Several cartridges, about the size of a postage stamp, will be designed to detect signs of various diseases, including cancer and infections, as well as several of the types of inflammatory diseases most likely to develop in the body. of a space flight.

The procedure will be simple and fast. If there is a diagnostic need, the astronaut must choose the appropriate cartridge for the disease to be detected, add the drop of blood to the cartridge, insert it into the SPRINT instrument, and activate the software. Total analysis time will be less than 15 minutes.

From the Lunar Space Station Gateway to Planet Mars: Danger of Cosmic Radiation

Jean Francois Masson

Credit: Amélie Philibert

The Lunar Space Station Gateway is the next great international manned space exploration mission, for which the Canadian Space Agency has invited scientists to imagine innovative medical devices. The Station will orbit the Moon and serve as a springboard for deep space exploration, the first planned stopover of which is the planet Mars, in the next twenty years.

The planet Mars is several months away on a space shuttle. Hence the importance of astronauts being prepared to live independently for a long period.

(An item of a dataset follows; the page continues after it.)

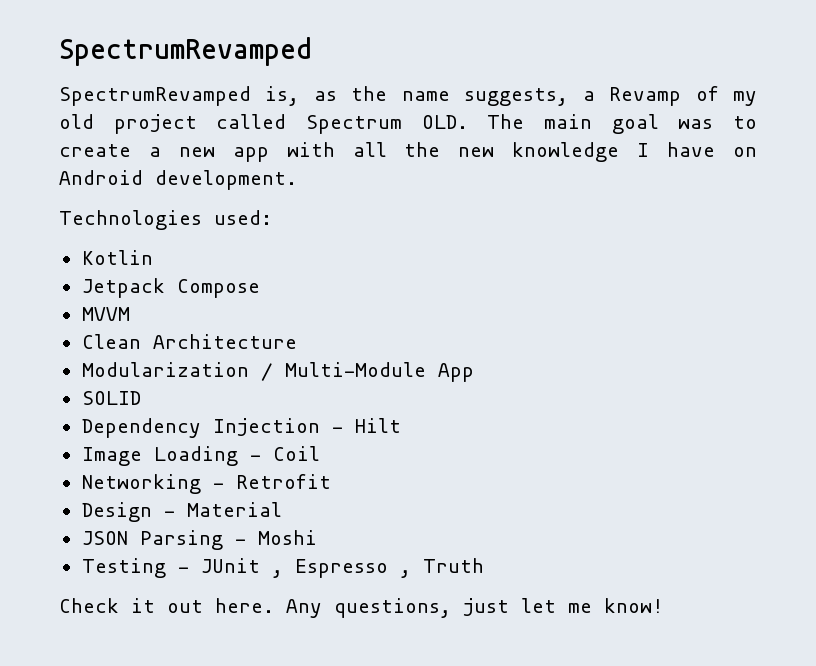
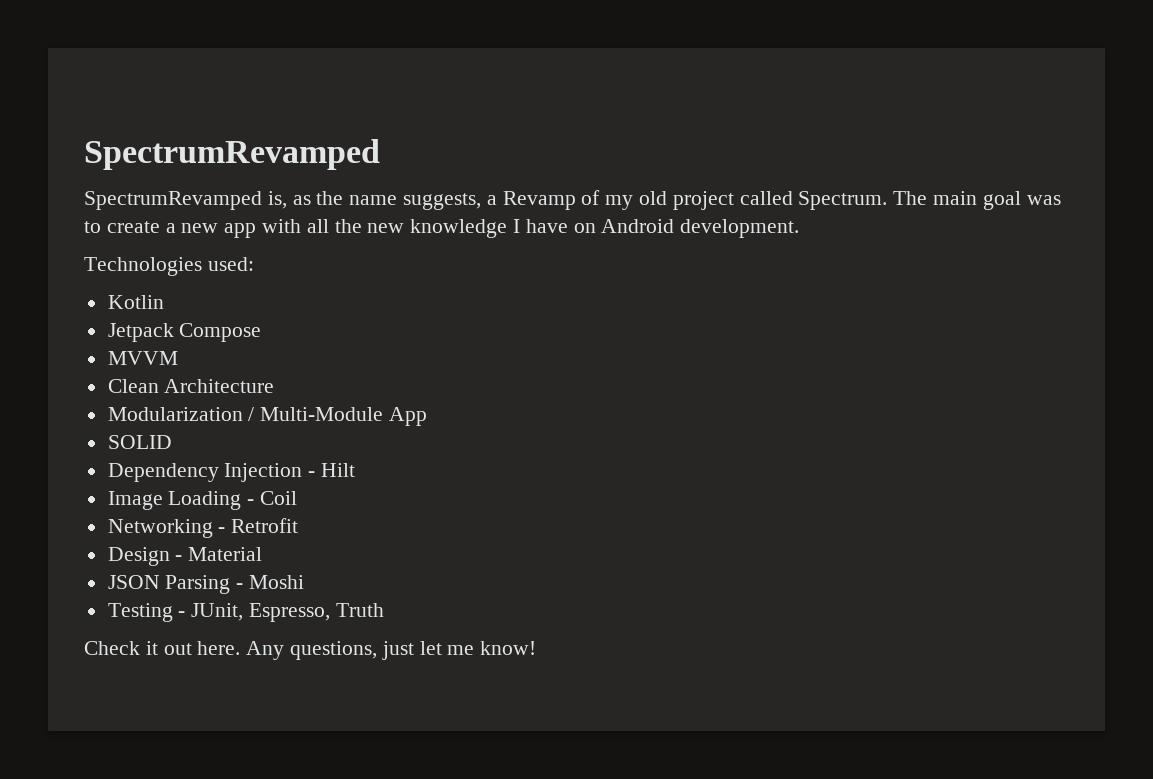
- SpectrumRevamped is, as the name suggests, a Revamp of my old project called Spectrum OLD. The main goal was to create a new app with all the new knowledge I have on Android development.
+ SpectrumRevamped is, as the name suggests, a Revamp of my old project called Spectrum. The main goal was to create a new app with all the new knowledge I have on Android development.
- Testing - JUnit , Espresso , Truth
+ Testing - JUnit, Espresso, Truth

“It is essential for our team that our miniaturized SPRINT laboratory can detect cancer biomarkers, in a context in which astronauts will work without the protection of the Earth’s magnetic field, which protects humans from cosmic radiation. For the first time in human history, astronauts will be exposed to higher doses of solar and cosmic radiation for prolonged periods”, warns Jean-François Masson. Scientists suspect that these radiations can cause cancer in humans, but they do not have enough data to confirm this. Documenting this question related to distant spaceflight will be one of the lunar station’s missions.

SPRINT: an undeniable utility on Earth

The SPRINT instrument’s rapid and quantitative detection of markers of inflammation will help detect various serious diseases. The absence of clinical laboratories in remote areas means that the patient or the blood sample must travel to an urban center depending on the situation. It can be long, expensive and complicated. Having an instrument at hand that facilitates the diagnosis of a disease makes it possible to choose the best treatment for patients.

Its use could revolutionize medical practice in remote regions, because rapid diagnoses in situ are synonymous with follow-ups also carried out in situ, and not in large urban centers, which are often difficult to access for these communities. Just think of the Far North of Canada, where the distances to be traveled are enormous.

Furthermore, commissioning the instrument will not require a sterile or aseptic environment or special training: a patient could use it independently. It even eliminates manual collection and injection steps. The blood drop remains captive in the cartridge, minimizing the chance of sample contamination and destruction. The long analysis times for obtaining the results also disappear, since these will be displayed in 15 minutes.

Therefore, this technological solution will adapt to conditions where staff and resources are limited, as well as staff turnover. As designed, it will not require centralized data facilities or edge technology, but if necessary, the software could be designed to communicate with centralized systems.

“Therefore, we are poised to work collaboratively with remote communities across Canada to identify the technology applications that will be most useful to them and design a series of cartridges that meet their needs,” say the team of Professors Masson, Pelletier and Boudeau.